The Ethics of Human Rights (40): Human Rights of Future Generations, Ctd.

Do future generations of people have human rights claims against those of us who are currently alive? Can we who are currently alive violate the human rights of future generations? And if so, what should we do to avoid it?

Future generations – as opposed to past generations – can incur harm following our actions, and can therefore, prima facie, invoke rights claims against us (namely for those types of harm that are rights violations).

One thing to keep in mind when discussing the rights of future generations is the following assumption: future people have the same values and preferences, and the same impediments to these values and preferences. Human rights are in essence tools to realize values and preference, and often take away impediments to values and preferences. Following this assumption, future generations can be said to require human rights to the extent that those currently alive impede their values and preferences. However, that need not be the case. Maybe future generations will have other values or preferences, or maybe they will face different impediments that can’t be removed by human rights, or maybe they’ll have found other ways to remove certain impediments. Maybe in the future there won’t be religion, scarcity, states or animosity, but different values and impediments. Still, I’ll keep the assumption in place, both because I think it’s likely that future generations will be much like ourselves, and because the concept of “human rights of future generations” wouldn’t make any sense if that is not the case (and I really want to write this post).

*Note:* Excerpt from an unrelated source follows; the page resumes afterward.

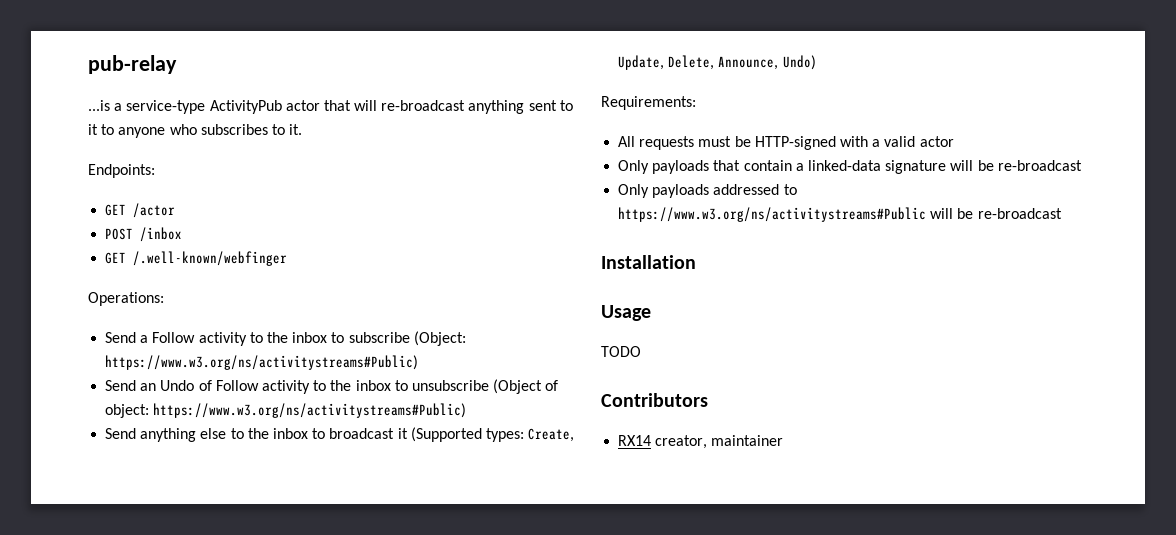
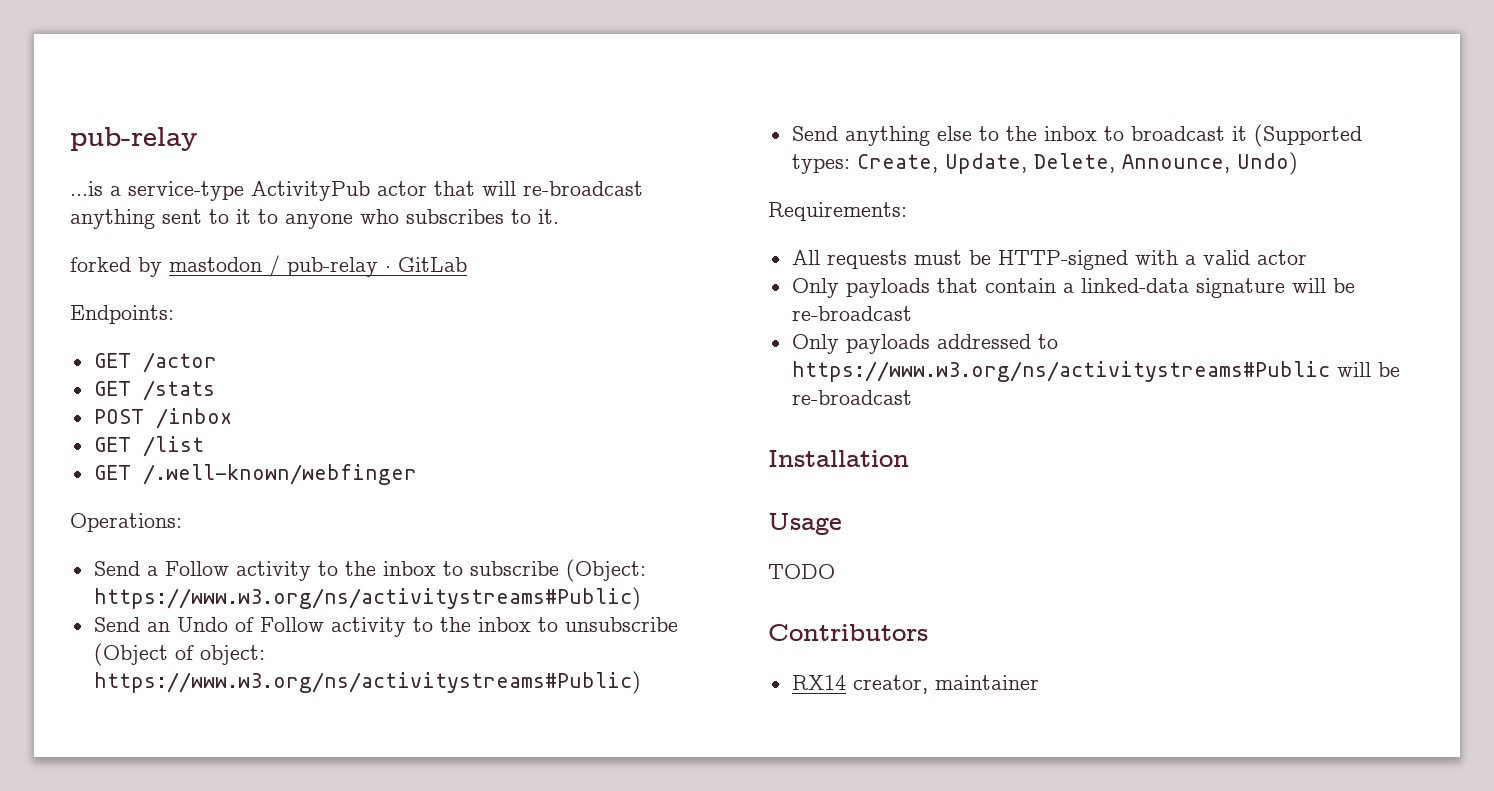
(303, 129) none -> [70,255,467,277] // forked by mastodon / pub-relay · GitLab
(176, 210) none -> [93,380,215,401] // GET /stats
(183, 234) none -> [93,436,204,457] // GET /list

Actions which affect the human rights of future generations

The easy thing to understand about the harm we, the present generations, can do to future generations is the consequentialist part: it’s fairly obvious that, given the stated assumption, some of our – potential and real – current actions can or will have negative consequences for future generations, and that some of these consequences can become worse as time goes on (see this post on the effect of time on rights violations).

Take resource depletion for example. If we now squander all or a substantial part of the earth’s oil reserves, it’s likely that future generations, and particularly those generations somewhat further in the future, will have a standard of living far below the minimum required by human rights (again, given the assumption that they need fossil energy because their preferences haven’t changed or because they haven’t found an alternative).

Present generations therefore exercise power over future generations, much like a state exercises power over its citizens. And much like a state, the present generation can be said to be bound by the human rights of those who are subjected to its power. With the exercise of power comes the duty to respect the rights of those who are subjected to power.

Risk

There may be a problem with all this, however. Contrary to the harm that is inflicted on currently living people, by their state or their powerful fellow citizens, the harm inflicted on future generations is rarely if ever a certainty, and never verifiable.

If we again take the example of resource depletion (but many other examples would do just as well), it may be the case that future generations will have invented the technology necessary to adapt to a world without oil. The chances of this happening may be small or may be large – we just don’t know and so we can’t take it into account in our considerations as to whether to adapt our behavior as a way to respect the rights of future generations.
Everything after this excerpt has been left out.